Export and Import API
Promoting and moving datasets across environments.
Pre-requirements
Warning The database needs the stored procedure (function) defined in order to use the Export/Import API.
V2 - Stable - available from 2022.02 release
Step 1a - Export content from source schema
Exports tables from database
Parameters
Query
datasets * |
List of strings | List of datasets to export.

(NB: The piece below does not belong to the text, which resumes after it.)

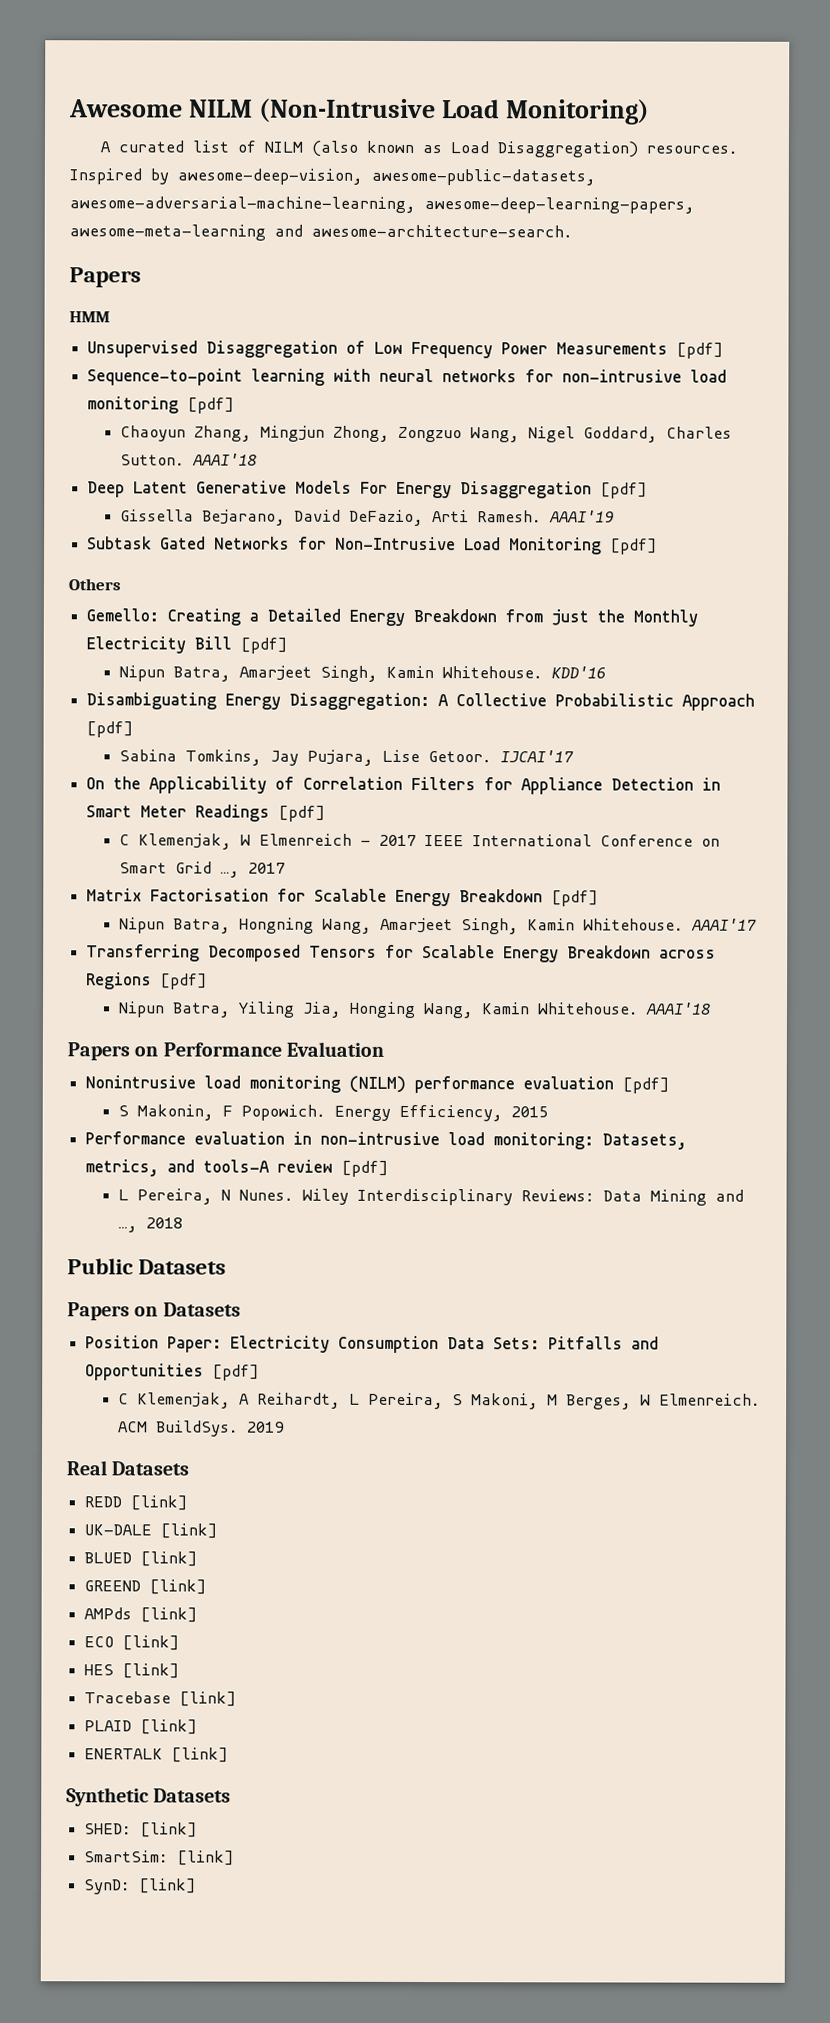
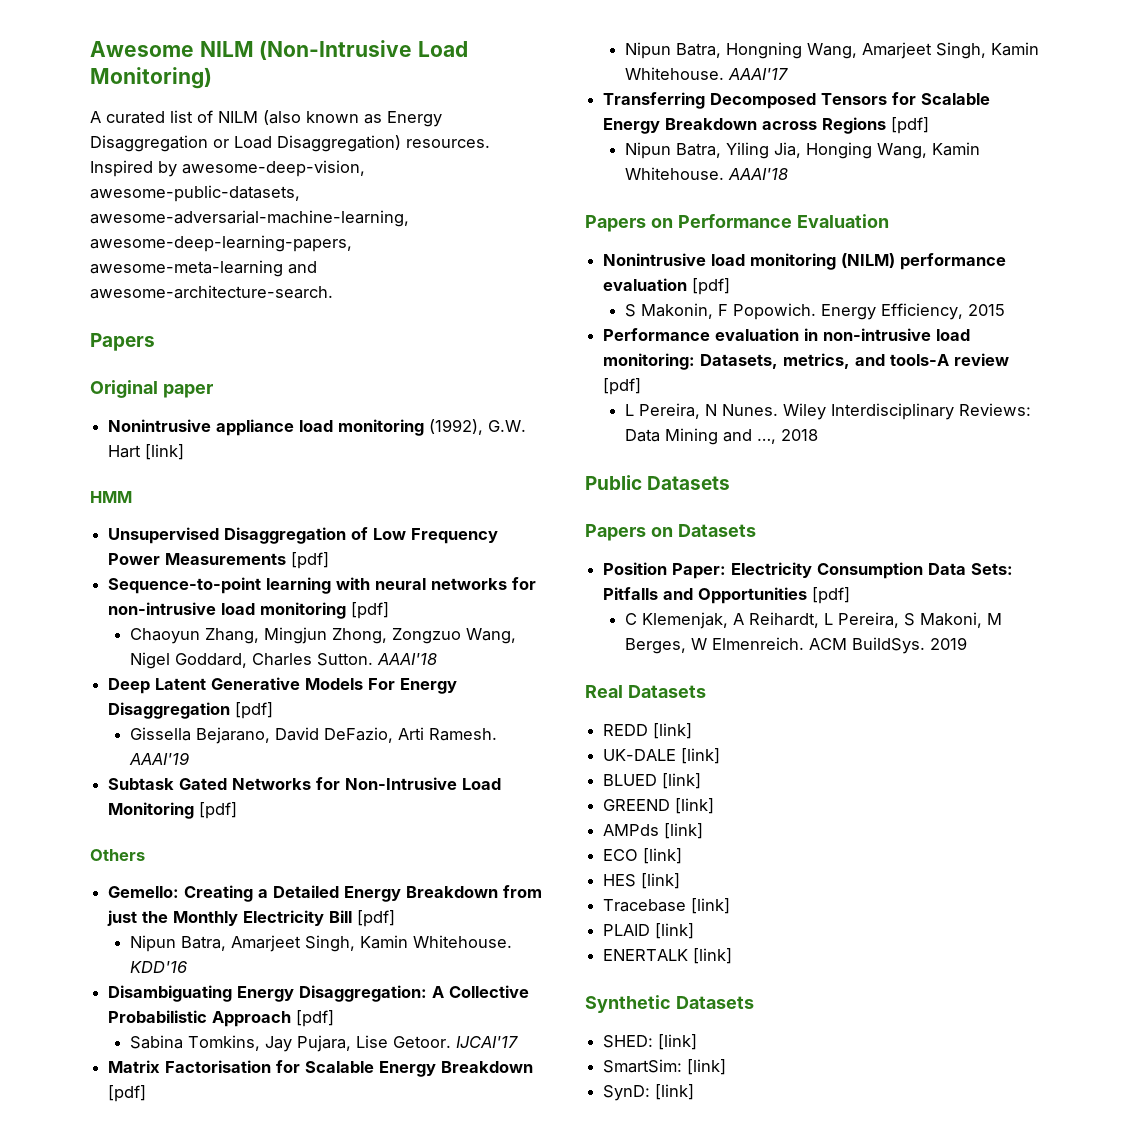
(443, 149) none -> [387,111,442,127] [90,135,229,152] Energy Disaggregation or
(141, 277) none -> [90,380,213,398] [108,419,527,436] [108,444,185,460] // Original paper // Nonintrusive appliance load monitoring (1992), G.W. Hart [link]
[86,776,722,795] [86,804,327,822] [119,833,721,850] [119,861,286,878] // On the Applicability of Correlation Filters for Appliance Detection in Smart Meter Readings [pdf] // C Klemenjak, W Elmenreich - 2017 IEEE International Conference on Smart Grid …, 2017 -> (518, 1042) none

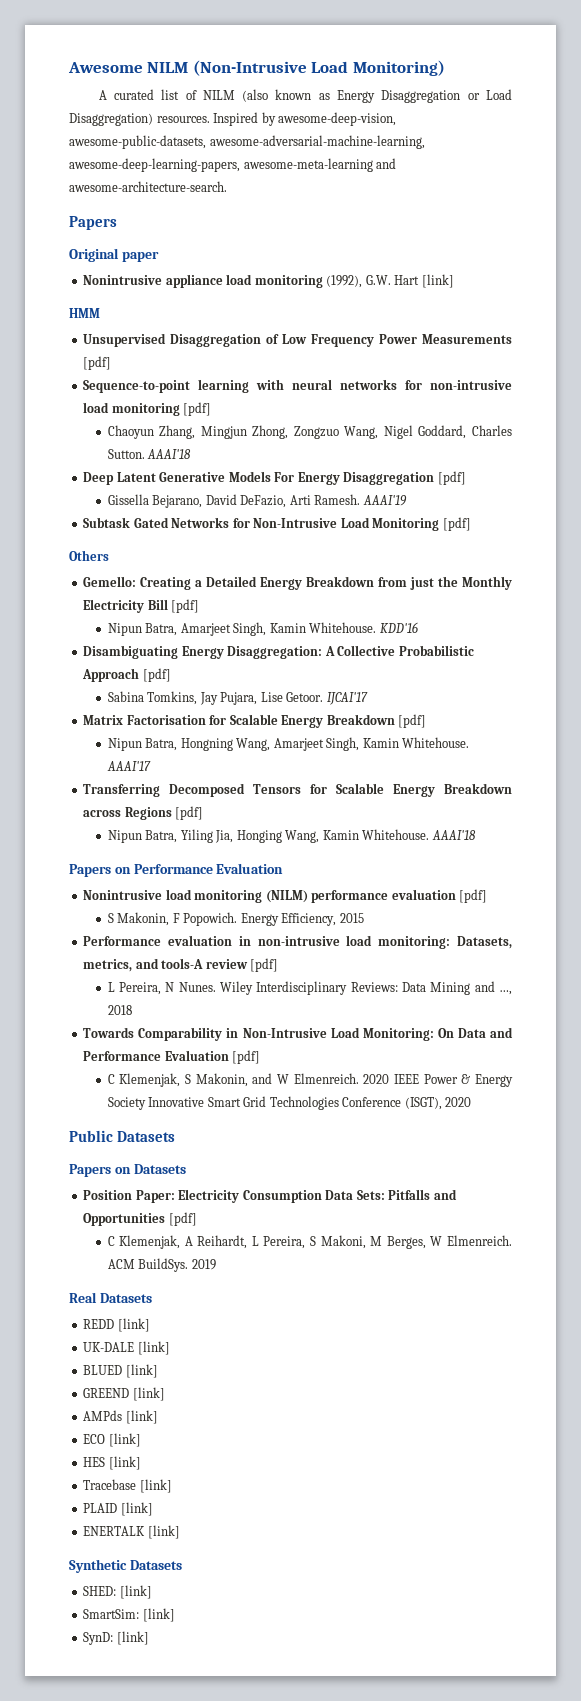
(818, 435) none -> [83,1027,513,1041] [83,1050,261,1064] [107,1073,513,1087] [107,1096,472,1110] // Towards Comparability in Non-Intrusive Load Monitoring: On Data and Performance Evaluation [pdf] // C Klemenjak, S Makonin, and W Elmenreich. 2020 IEEE Power & Energy Society Innovative Smart Grid Technologies Conference (ISGT), 2020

You need to give at least one valid dataset name into the list. |
schema
|
String | Name of the schema/tenant where you want to perform the export. \ Default value: public |
tables
|
String | List of tables to export on the given schema & dataset(s). \ If you leave it empty, the following tables will be exported altogether: rule_repo, owl_catalog, owl_rule, alert_cond, owl_check_repo, job_schedule, alert_output |
Responses | ||
200: OK | List of SQL - INSERT statements as JSON list. |
{
// Response
}
400: Bad Request | Any error happened with error message |
{
// Response
}
Step 1b - Import content #
https://<collibra-dq-url>/v2/db-import
Import content into the target tenant
The target schema/tenant name will be part of the input SQL INSERT statements.
The import is rung on non-transactional mode, any error happens in the middle, the saved items will be left in the database as is.
Parameters
Body
* | List of SQL INSERT, which will be imported into the target Collibra DQ Metastore. Format: JSON string list |
Responses | |
200: OK | When the import was successful. |
{
// Response
}
400: Bad Request | Any error happened with error message |
{
// Response
}
We suggest using db-export, but we will not remove get-exports. We do expect to consolidate the newer logic behind the method.
Step 1c - Get-Exports
You can pass in several dataset names and several tables at once. This endpoint will create a JSON payload
Note Exports and Imports are currently limited to the 3 tables listed below.
These are the three most common tables. These are the supported tables for re-promotion (running the export multiple times). The most common use case is to copy jobs and rules from environment A to environment B. Running the export/import sequence on the same environment likely result in a key constraint conflict, unless in-between edits are made to the insert payload.
- owl_rule
- job_schedule
- owl_check_repo
http://<url>/v2/get-exports?dataset=public.dataset_scan_2,public.dataset_scan_1&schema=public&tables=owl_rule,job_schedule,owl_check_repo
Use Swagger to build this for you
This is located under controller-scala (internal API)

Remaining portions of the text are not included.